Your goal — Search the entries below for the string "server" and give the number of lines that hold it, nothing else.

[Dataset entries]
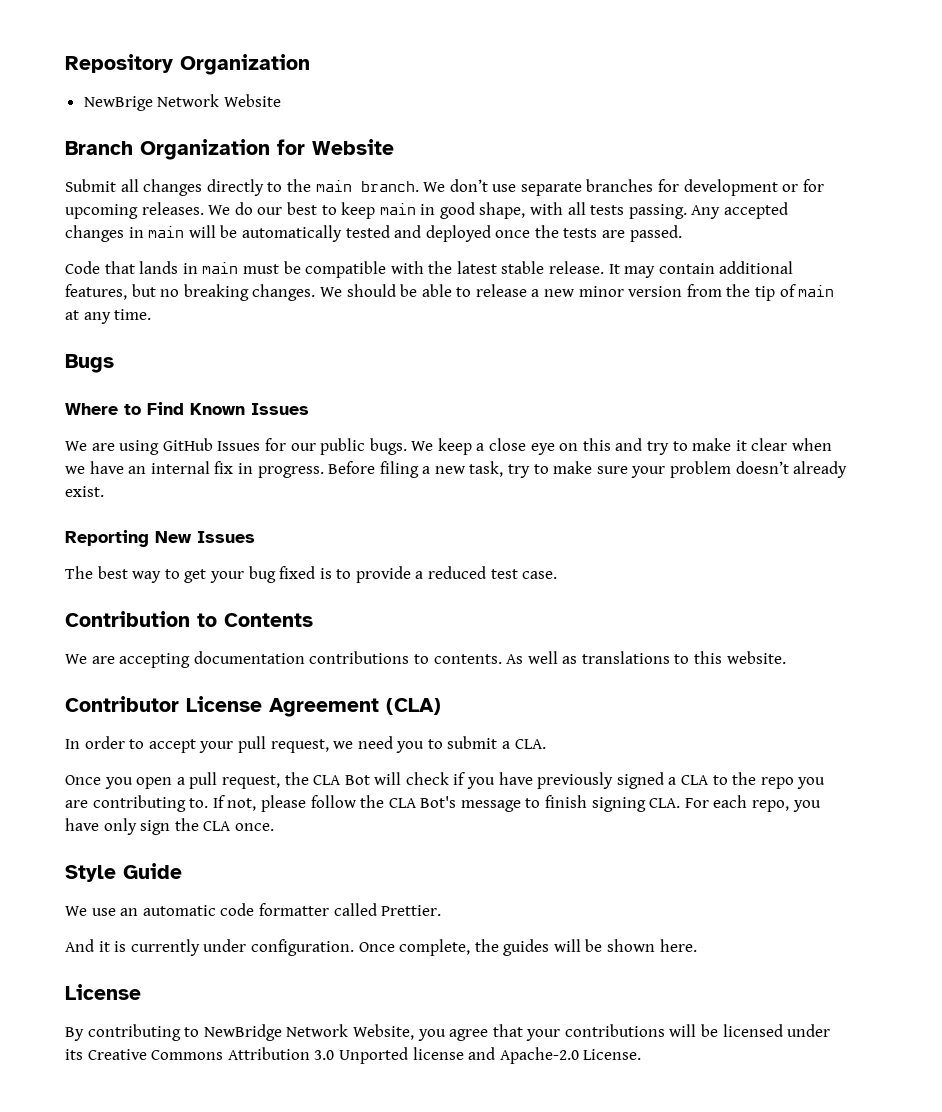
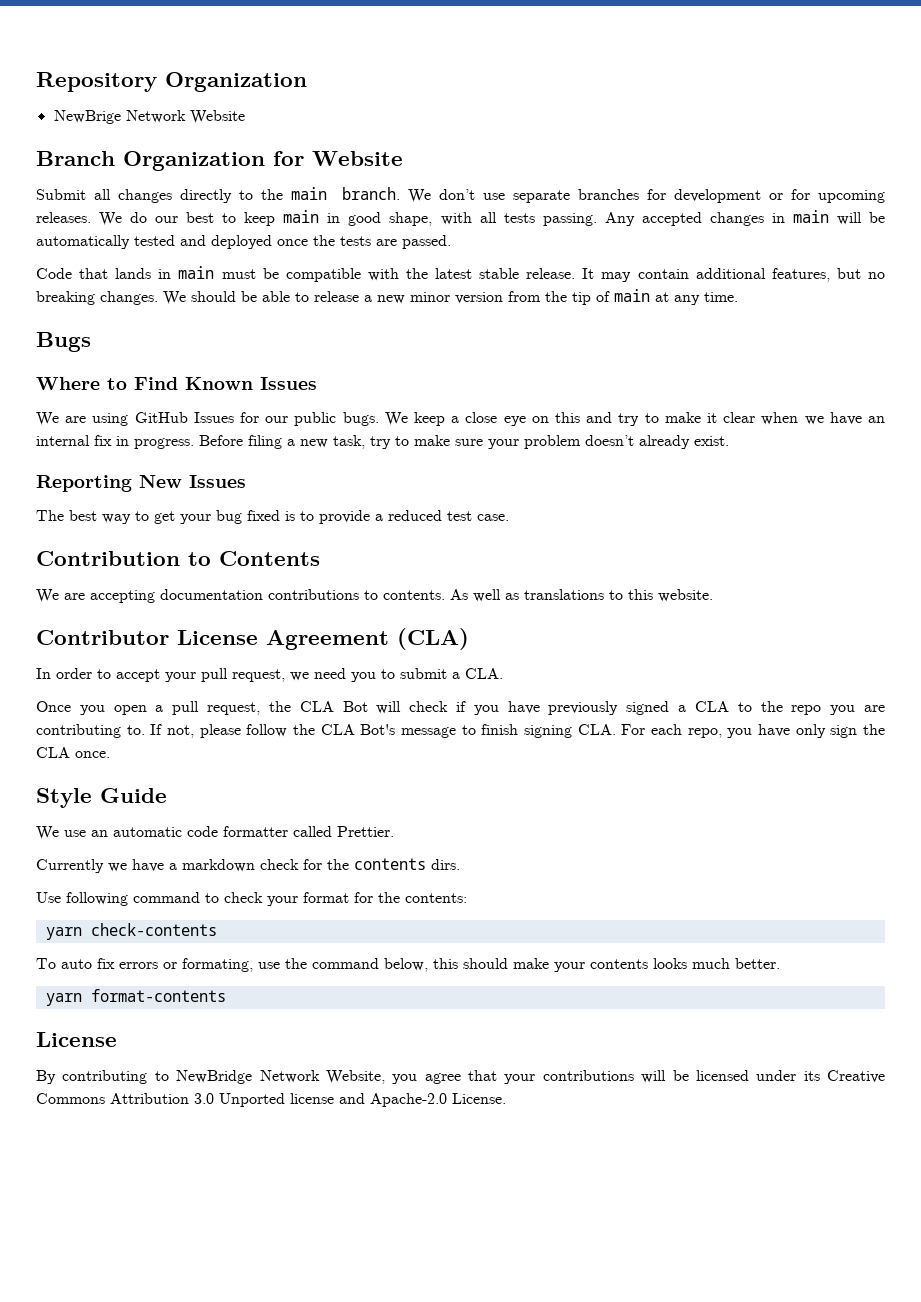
[65,939,697,956] And it is currently under configuration. Once complete, the guides will be shown here. -> [36,858,460,873] [36,892,467,906] [45,923,217,940] [36,958,780,972] [45,989,226,1006] Currently we have a markdown check for the contents dirs. // Use following command to check your format for the contents: // yarn check-contents // To auto fix errors or formating, use the command below, this should make your contents looks much better. // yarn format-contents

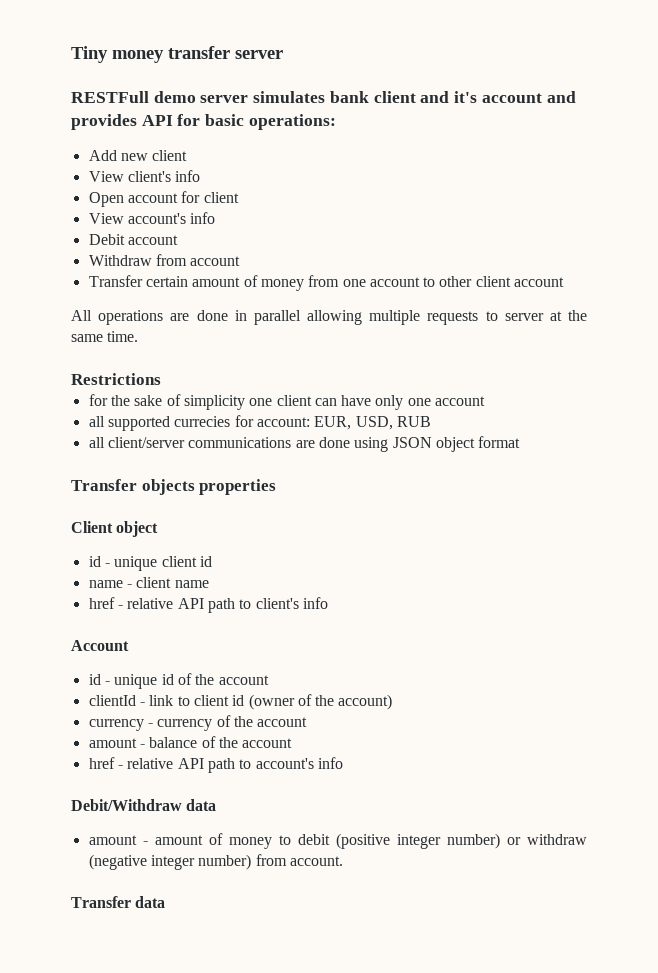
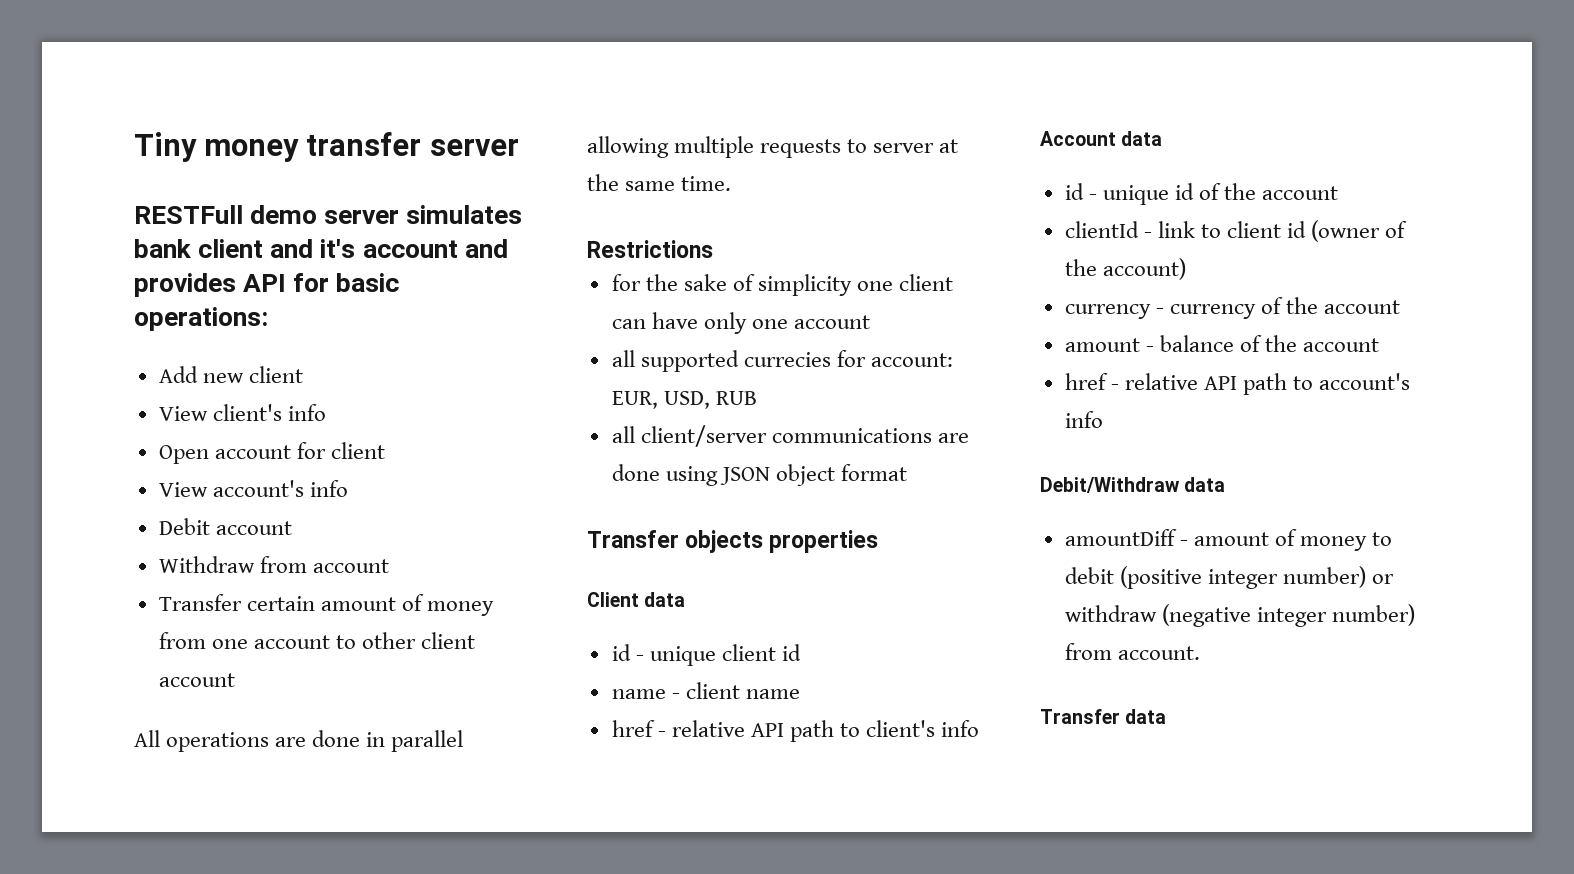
[116,521,159,537] object -> [644,592,686,607] data
(129, 645) none -> [1121,131,1163,146] data
[88,835,137,845] amount -> [1064,529,1177,546] amountDiff

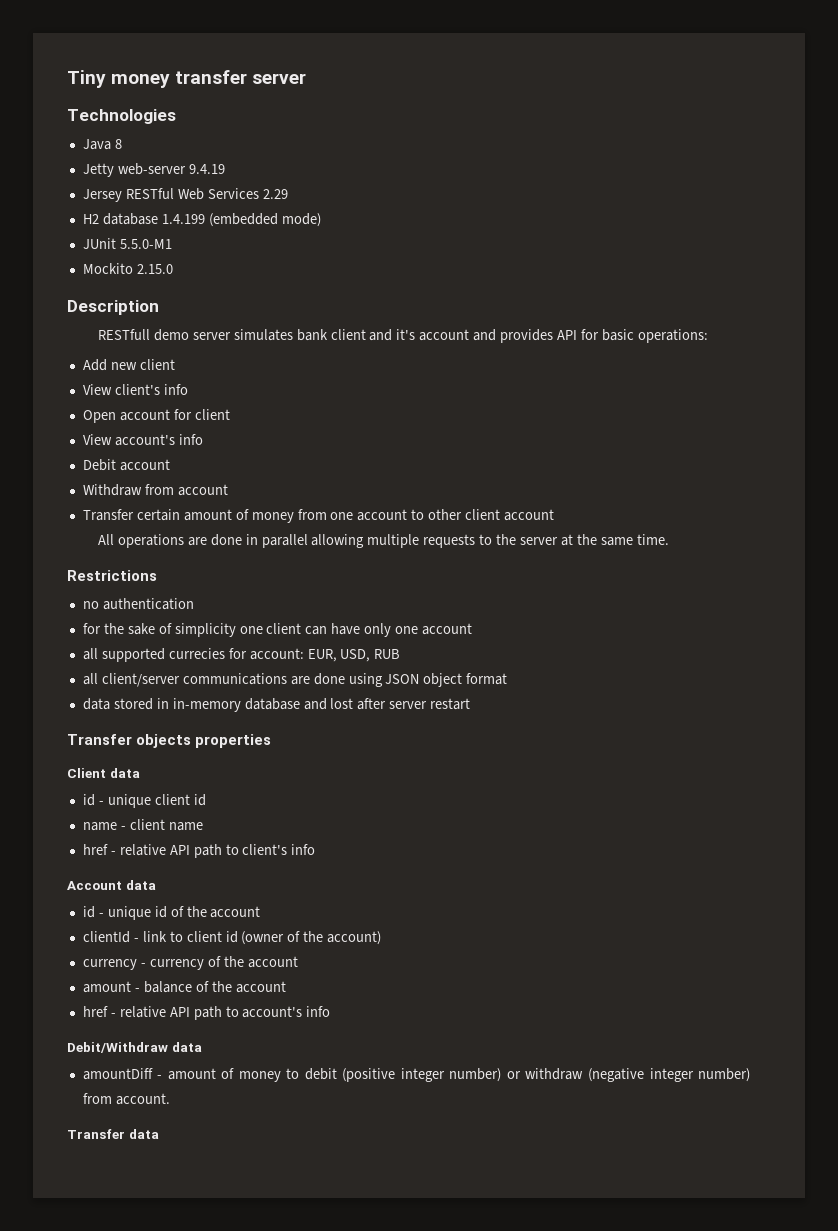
[134,205,243,224] RESTFull -> [67,109,176,124] [82,139,122,150] [82,163,225,177] [82,188,288,202] [82,213,321,227] [82,238,172,249] [82,263,173,274] [67,300,159,315] [97,329,150,340] Technologies // Java 8 // Jetty web-server 9.4.19 // Jersey RESTful Web Services 2.29 // H2 database 1.4.199 (embedded mode) // JUnit 5.5.0-M1 // Mockito 2.15.0 // Description // RESTfull
(868, 146) none -> [496,534,517,545] the
(713, 249) none -> [82,598,194,610] // no authentication
(908, 472) none -> [82,698,471,712] // data stored in in-memory database and lost after server restart

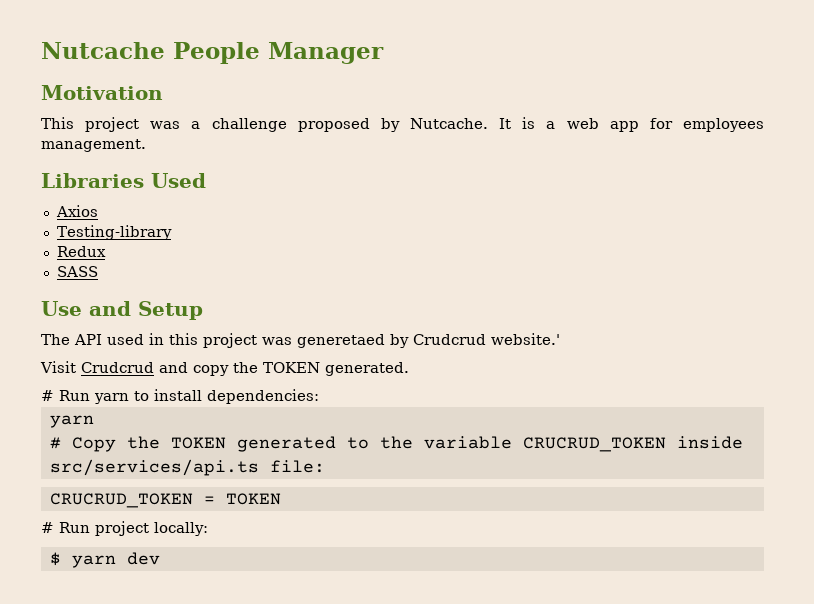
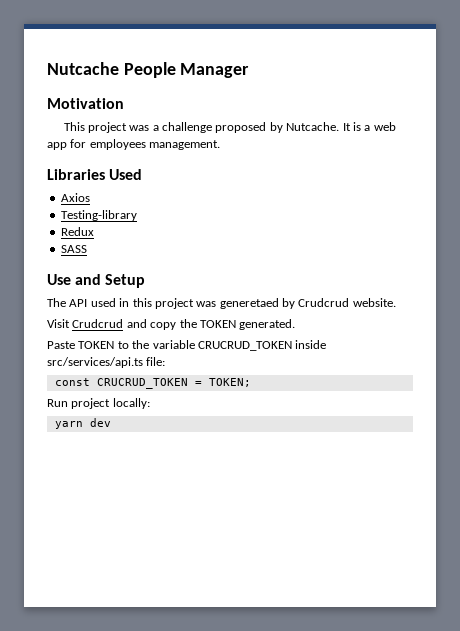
[491,333,560,345] website.' -> [352,298,396,307] website.
[41,389,319,404] [49,415,94,428] [49,436,336,452] # Run yarn to install dependencies: // yarn // # Copy the TOKEN generated -> [47,341,115,349] Paste TOKEN
(325, 466) none -> [54,378,90,386] const
[225,493,281,505] [41,522,54,533] TOKEN // # -> [208,378,251,387] TOKEN; //
[49,552,61,566] $ -> (150, 403) none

Written answer — 2